Records from a dataset:
—————

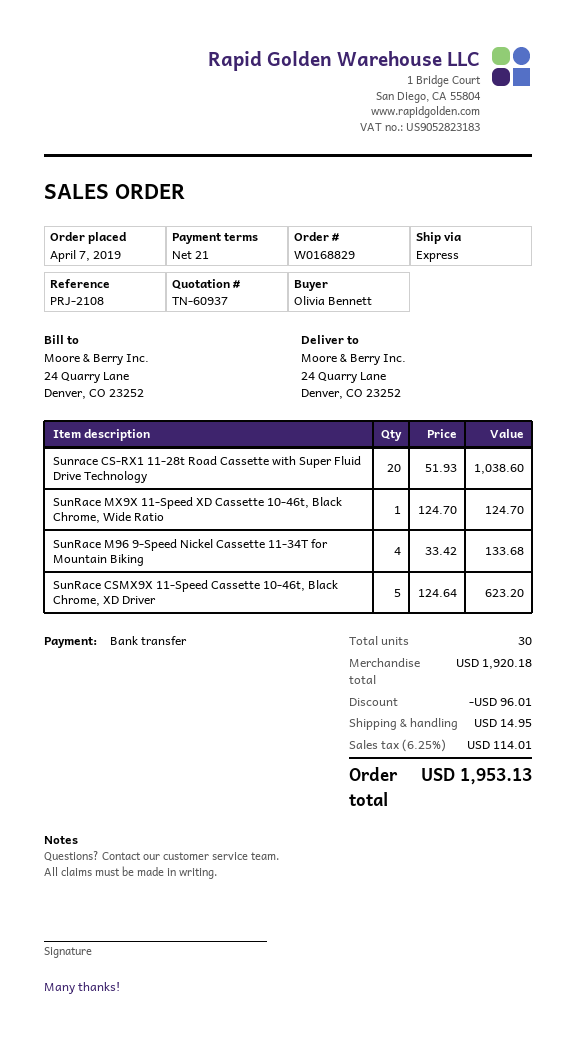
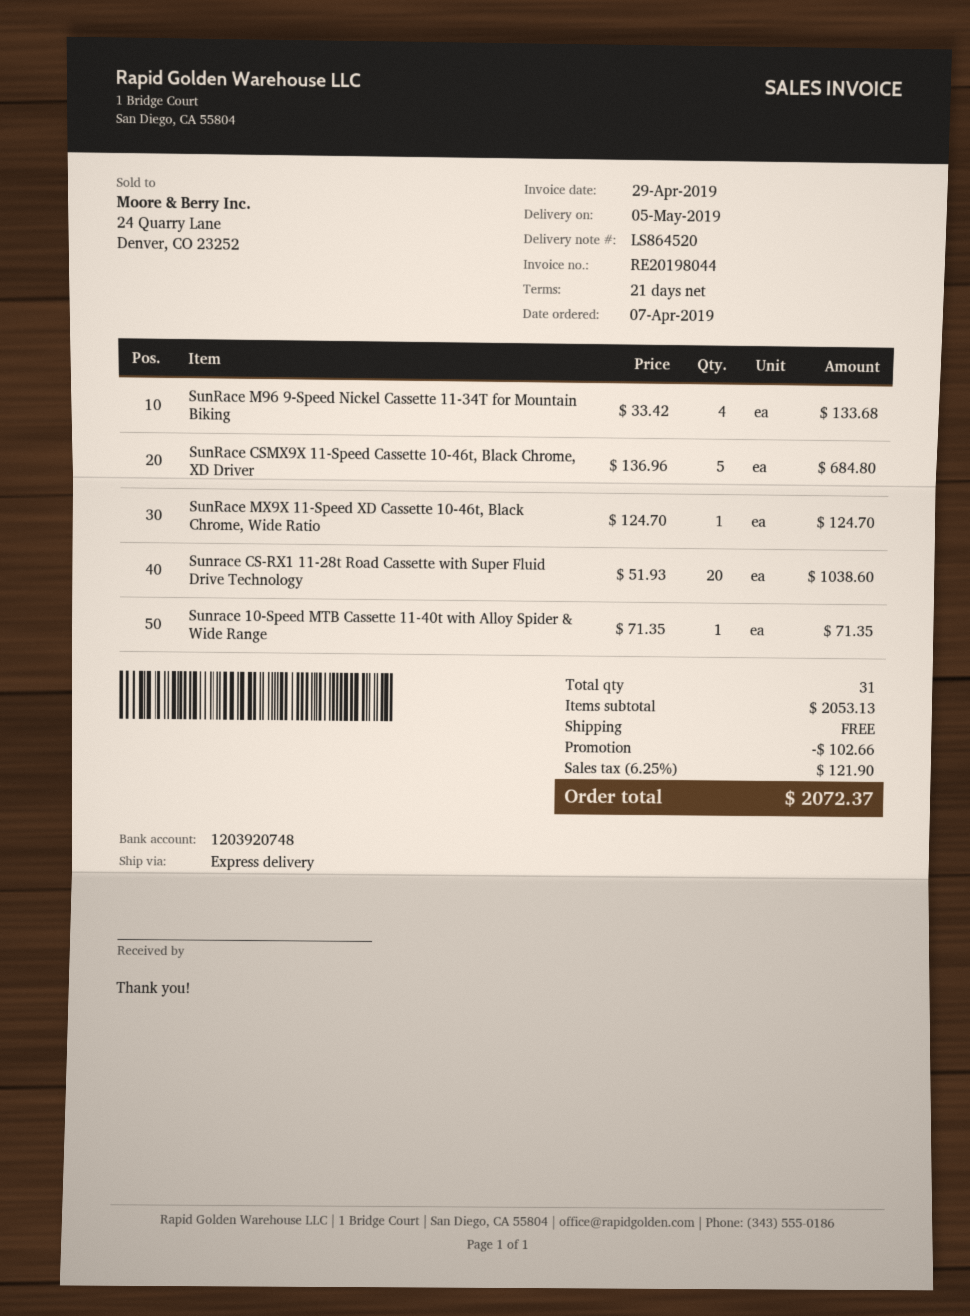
SunRace CSMX9X 11-Speed Cassette 10-46t, Black Chrome, XD Driver: 5 x 124.64 = 623.20 -> 5 x 136.96 = 684.80
Sunrace 10-Speed MTB Cassette 11-40t with Alloy Spider & Wide Range: none -> 1 x 71.35 = 71.35
total quantity: 30 -> 31
subtotal: 1920.18 -> 2053.13
discount: 96.01 -> 102.66
shipping: 14.95 -> 0.00
tax: 6.25% = 114.01 -> 6.25% = 121.90
total: 1953.13 -> 2072.37

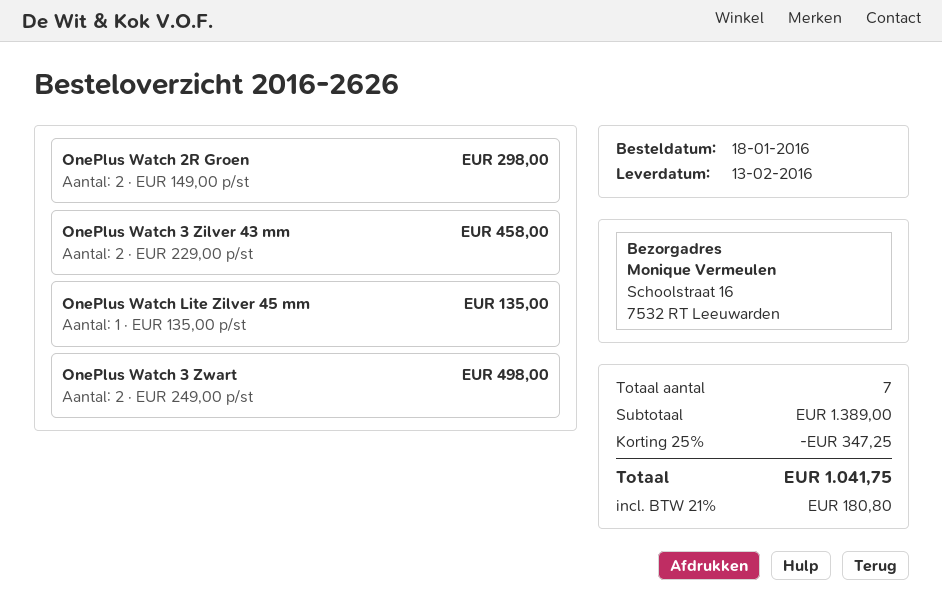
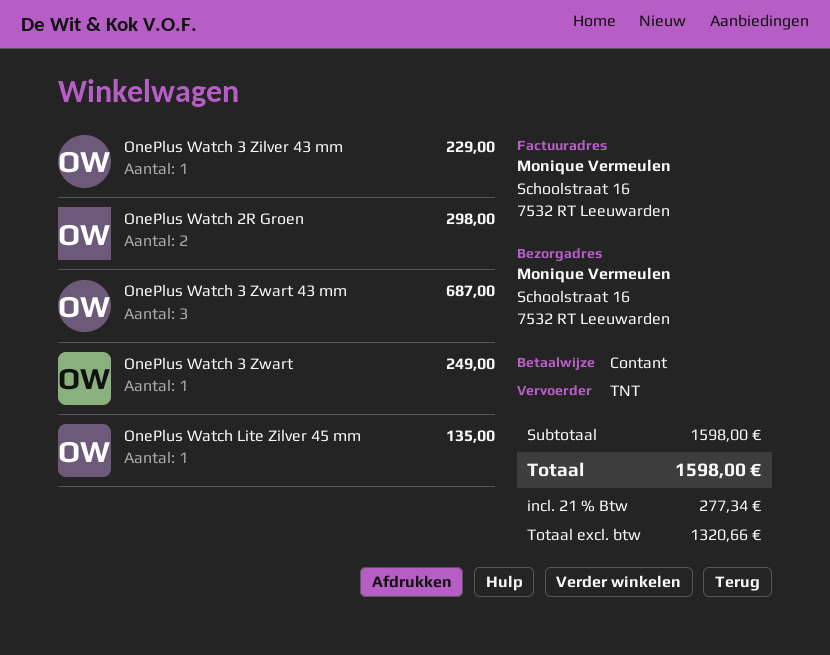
OnePlus Watch 3 Zilver 43 mm: 2 for 458.00 -> 1 for 229.00
OnePlus Watch 3 Zwart: 2 for 498.00 -> 1 for 249.00
OnePlus Watch 3 Zwart 43 mm: none -> 3 for 687.00
subtotal: 1389.00 -> 1598.00
discount: 25% = 347.25 -> none
tax: 21% = 180.80 -> 21% = 277.34
total: 1041.75 -> 1598.00

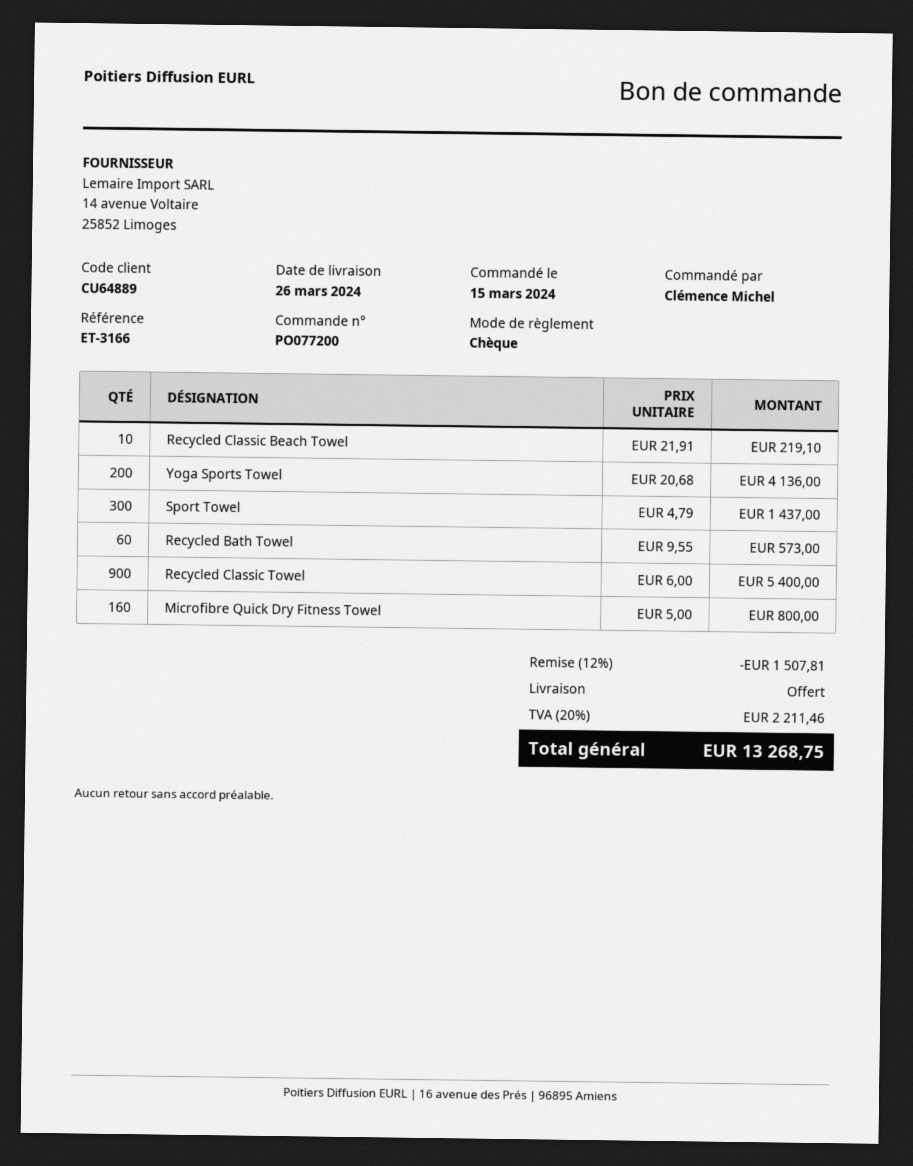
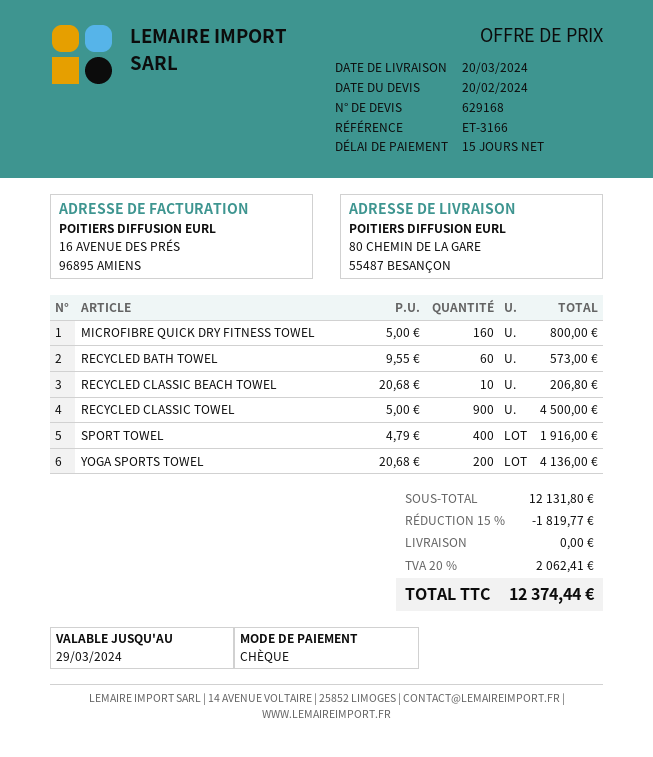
delivery date: 2024-03-26 -> 2024-03-20
Recycled Classic Beach Towel: 10 x 21.91 = 219.10 -> 10 x 20.68 = 206.80
Sport Towel: 300 x 4.79 = 1437.00 -> 400 x 4.79 = 1916.00
Recycled Classic Towel: 900 x 6.00 = 5400.00 -> 900 x 5.00 = 4500.00
discount: 12% = 1507.81 -> 15% = 1819.77
tax: 20% = 2211.46 -> 20% = 2062.41
total: 13268.75 -> 12374.44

—————

Nothing but lines that contain "Classic" should appear in the answer. Copy each from the records.

Recycled Classic Beach Towel: 10 x 21.91 = 219.10 -> 10 x 20.68 = 206.80
Recycled Classic Towel: 900 x 6.00 = 5400.00 -> 900 x 5.00 = 4500.00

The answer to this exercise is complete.